• Exercise goal
Your task is to give the data again, exactly, with every line intact.

[Data records]
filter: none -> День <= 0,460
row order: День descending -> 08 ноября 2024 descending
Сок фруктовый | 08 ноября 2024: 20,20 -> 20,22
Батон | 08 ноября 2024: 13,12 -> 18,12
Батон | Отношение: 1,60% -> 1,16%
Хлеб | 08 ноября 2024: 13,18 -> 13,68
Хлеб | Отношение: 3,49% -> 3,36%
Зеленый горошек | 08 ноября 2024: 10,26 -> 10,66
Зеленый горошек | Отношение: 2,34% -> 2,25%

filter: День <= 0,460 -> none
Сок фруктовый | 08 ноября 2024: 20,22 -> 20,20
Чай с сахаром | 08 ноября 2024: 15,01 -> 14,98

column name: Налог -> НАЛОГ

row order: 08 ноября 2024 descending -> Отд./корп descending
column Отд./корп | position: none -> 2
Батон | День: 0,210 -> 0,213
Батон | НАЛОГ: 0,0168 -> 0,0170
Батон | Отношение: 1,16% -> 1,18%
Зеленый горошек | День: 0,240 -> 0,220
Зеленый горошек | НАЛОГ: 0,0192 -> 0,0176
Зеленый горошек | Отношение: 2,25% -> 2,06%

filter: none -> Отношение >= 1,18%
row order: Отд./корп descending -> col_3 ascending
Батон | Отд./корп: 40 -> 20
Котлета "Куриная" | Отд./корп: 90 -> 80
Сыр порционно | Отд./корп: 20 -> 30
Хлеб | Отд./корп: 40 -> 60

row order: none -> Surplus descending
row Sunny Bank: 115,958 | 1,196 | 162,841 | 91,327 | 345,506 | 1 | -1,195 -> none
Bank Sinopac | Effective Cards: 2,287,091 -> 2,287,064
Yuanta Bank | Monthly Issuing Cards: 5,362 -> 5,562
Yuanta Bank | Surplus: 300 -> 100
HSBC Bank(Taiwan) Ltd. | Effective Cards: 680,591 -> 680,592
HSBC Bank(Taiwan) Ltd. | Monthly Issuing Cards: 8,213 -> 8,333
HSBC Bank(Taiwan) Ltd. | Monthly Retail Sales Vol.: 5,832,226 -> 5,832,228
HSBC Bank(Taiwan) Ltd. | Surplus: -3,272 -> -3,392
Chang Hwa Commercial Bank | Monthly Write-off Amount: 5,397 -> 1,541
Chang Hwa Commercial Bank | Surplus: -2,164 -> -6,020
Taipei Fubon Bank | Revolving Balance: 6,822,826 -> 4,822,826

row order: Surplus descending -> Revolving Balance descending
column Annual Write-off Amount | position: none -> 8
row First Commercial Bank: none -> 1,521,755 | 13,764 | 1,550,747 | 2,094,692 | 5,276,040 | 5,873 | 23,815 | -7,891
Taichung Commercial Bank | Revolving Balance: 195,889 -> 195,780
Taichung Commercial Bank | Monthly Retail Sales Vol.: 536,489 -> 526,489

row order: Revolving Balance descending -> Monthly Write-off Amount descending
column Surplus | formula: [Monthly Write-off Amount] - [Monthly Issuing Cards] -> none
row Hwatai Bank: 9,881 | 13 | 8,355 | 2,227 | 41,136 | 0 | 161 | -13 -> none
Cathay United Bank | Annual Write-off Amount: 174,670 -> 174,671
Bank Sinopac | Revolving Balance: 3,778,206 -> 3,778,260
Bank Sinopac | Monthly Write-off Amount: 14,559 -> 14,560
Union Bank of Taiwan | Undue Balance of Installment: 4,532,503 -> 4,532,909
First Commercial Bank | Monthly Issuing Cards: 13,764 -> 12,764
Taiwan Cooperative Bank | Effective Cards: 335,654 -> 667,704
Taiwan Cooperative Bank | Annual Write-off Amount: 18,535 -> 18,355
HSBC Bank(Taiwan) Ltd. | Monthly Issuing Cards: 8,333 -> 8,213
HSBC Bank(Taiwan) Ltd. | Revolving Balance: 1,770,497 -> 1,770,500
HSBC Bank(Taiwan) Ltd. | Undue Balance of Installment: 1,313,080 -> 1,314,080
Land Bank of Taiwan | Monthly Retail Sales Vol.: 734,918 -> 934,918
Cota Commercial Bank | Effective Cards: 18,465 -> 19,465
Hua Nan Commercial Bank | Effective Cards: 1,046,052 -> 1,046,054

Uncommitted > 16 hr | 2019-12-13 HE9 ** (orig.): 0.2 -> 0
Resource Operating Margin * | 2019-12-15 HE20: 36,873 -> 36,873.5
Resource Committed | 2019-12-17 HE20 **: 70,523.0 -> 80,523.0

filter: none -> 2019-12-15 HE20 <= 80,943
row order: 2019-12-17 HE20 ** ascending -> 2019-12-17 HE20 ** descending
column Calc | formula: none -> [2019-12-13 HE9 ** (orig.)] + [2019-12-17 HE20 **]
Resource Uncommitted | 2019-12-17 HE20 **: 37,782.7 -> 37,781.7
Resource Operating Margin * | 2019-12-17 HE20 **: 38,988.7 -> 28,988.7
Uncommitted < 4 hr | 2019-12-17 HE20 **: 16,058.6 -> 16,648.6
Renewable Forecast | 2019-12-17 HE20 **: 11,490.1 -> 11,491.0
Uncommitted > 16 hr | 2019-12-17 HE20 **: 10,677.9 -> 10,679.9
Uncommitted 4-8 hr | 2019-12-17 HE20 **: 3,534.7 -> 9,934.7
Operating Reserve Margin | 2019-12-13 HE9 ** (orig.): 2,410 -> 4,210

• Solution for this exercise
filter: none -> День <= 0,460
row order: День descending -> 08 ноября 2024 descending
Сок фруктовый | 08 ноября 2024: 20,20 -> 20,22
Батон | 08 ноября 2024: 13,12 -> 18,12
Батон | Отношение: 1,60% -> 1,16%
Хлеб | 08 ноября 2024: 13,18 -> 13,68
Хлеб | Отношение: 3,49% -> 3,36%
Зеленый горошек | 08 ноября 2024: 10,26 -> 10,66
Зеленый горошек | Отношение: 2,34% -> 2,25%

filter: День <= 0,460 -> none
Сок фруктовый | 08 ноября 2024: 20,22 -> 20,20
Чай с сахаром | 08 ноября 2024: 15,01 -> 14,98

column name: Налог -> НАЛОГ

row order: 08 ноября 2024 descending -> Отд./корп descending
column Отд./корп | position: none -> 2
Батон | День: 0,210 -> 0,213
Батон | НАЛОГ: 0,0168 -> 0,0170
Батон | Отношение: 1,16% -> 1,18%
Зеленый горошек | День: 0,240 -> 0,220
Зеленый горошек | НАЛОГ: 0,0192 -> 0,0176
Зеленый горошек | Отношение: 2,25% -> 2,06%

filter: none -> Отношение >= 1,18%
row order: Отд./корп descending -> col_3 ascending
Батон | Отд./корп: 40 -> 20
Котлета "Куриная" | Отд./корп: 90 -> 80
Сыр порционно | Отд./корп: 20 -> 30
Хлеб | Отд./корп: 40 -> 60

row order: none -> Surplus descending
row Sunny Bank: 115,958 | 1,196 | 162,841 | 91,327 | 345,506 | 1 | -1,195 -> none
Bank Sinopac | Effective Cards: 2,287,091 -> 2,287,064
Yuanta Bank | Monthly Issuing Cards: 5,362 -> 5,562
Yuanta Bank | Surplus: 300 -> 100
HSBC Bank(Taiwan) Ltd. | Effective Cards: 680,591 -> 680,592
HSBC Bank(Taiwan) Ltd. | Monthly Issuing Cards: 8,213 -> 8,333
HSBC Bank(Taiwan) Ltd. | Monthly Retail Sales Vol.: 5,832,226 -> 5,832,228
HSBC Bank(Taiwan) Ltd. | Surplus: -3,272 -> -3,392
Chang Hwa Commercial Bank | Monthly Write-off Amount: 5,397 -> 1,541
Chang Hwa Commercial Bank | Surplus: -2,164 -> -6,020
Taipei Fubon Bank | Revolving Balance: 6,822,826 -> 4,822,826

row order: Surplus descending -> Revolving Balance descending
column Annual Write-off Amount | position: none -> 8
row First Commercial Bank: none -> 1,521,755 | 13,764 | 1,550,747 | 2,094,692 | 5,276,040 | 5,873 | 23,815 | -7,891
Taichung Commercial Bank | Revolving Balance: 195,889 -> 195,780
Taichung Commercial Bank | Monthly Retail Sales Vol.: 536,489 -> 526,489

row order: Revolving Balance descending -> Monthly Write-off Amount descending
column Surplus | formula: [Monthly Write-off Amount] - [Monthly Issuing Cards] -> none
row Hwatai Bank: 9,881 | 13 | 8,355 | 2,227 | 41,136 | 0 | 161 | -13 -> none
Cathay United Bank | Annual Write-off Amount: 174,670 -> 174,671
Bank Sinopac | Revolving Balance: 3,778,206 -> 3,778,260
Bank Sinopac | Monthly Write-off Amount: 14,559 -> 14,560
Union Bank of Taiwan | Undue Balance of Installment: 4,532,503 -> 4,532,909
First Commercial Bank | Monthly Issuing Cards: 13,764 -> 12,764
Taiwan Cooperative Bank | Effective Cards: 335,654 -> 667,704
Taiwan Cooperative Bank | Annual Write-off Amount: 18,535 -> 18,355
HSBC Bank(Taiwan) Ltd. | Monthly Issuing Cards: 8,333 -> 8,213
HSBC Bank(Taiwan) Ltd. | Revolving Balance: 1,770,497 -> 1,770,500
HSBC Bank(Taiwan) Ltd. | Undue Balance of Installment: 1,313,080 -> 1,314,080
Land Bank of Taiwan | Monthly Retail Sales Vol.: 734,918 -> 934,918
Cota Commercial Bank | Effective Cards: 18,465 -> 19,465
Hua Nan Commercial Bank | Effective Cards: 1,046,052 -> 1,046,054

Uncommitted > 16 hr | 2019-12-13 HE9 ** (orig.): 0.2 -> 0
Resource Operating Margin * | 2019-12-15 HE20: 36,873 -> 36,873.5
Resource Committed | 2019-12-17 HE20 **: 70,523.0 -> 80,523.0

filter: none -> 2019-12-15 HE20 <= 80,943
row order: 2019-12-17 HE20 ** ascending -> 2019-12-17 HE20 ** descending
column Calc | formula: none -> [2019-12-13 HE9 ** (orig.)] + [2019-12-17 HE20 **]
Resource Uncommitted | 2019-12-17 HE20 **: 37,782.7 -> 37,781.7
Resource Operating Margin * | 2019-12-17 HE20 **: 38,988.7 -> 28,988.7
Uncommitted < 4 hr | 2019-12-17 HE20 **: 16,058.6 -> 16,648.6
Renewable Forecast | 2019-12-17 HE20 **: 11,490.1 -> 11,491.0
Uncommitted > 16 hr | 2019-12-17 HE20 **: 10,677.9 -> 10,679.9
Uncommitted 4-8 hr | 2019-12-17 HE20 **: 3,534.7 -> 9,934.7
Operating Reserve Margin | 2019-12-13 HE9 ** (orig.): 2,410 -> 4,210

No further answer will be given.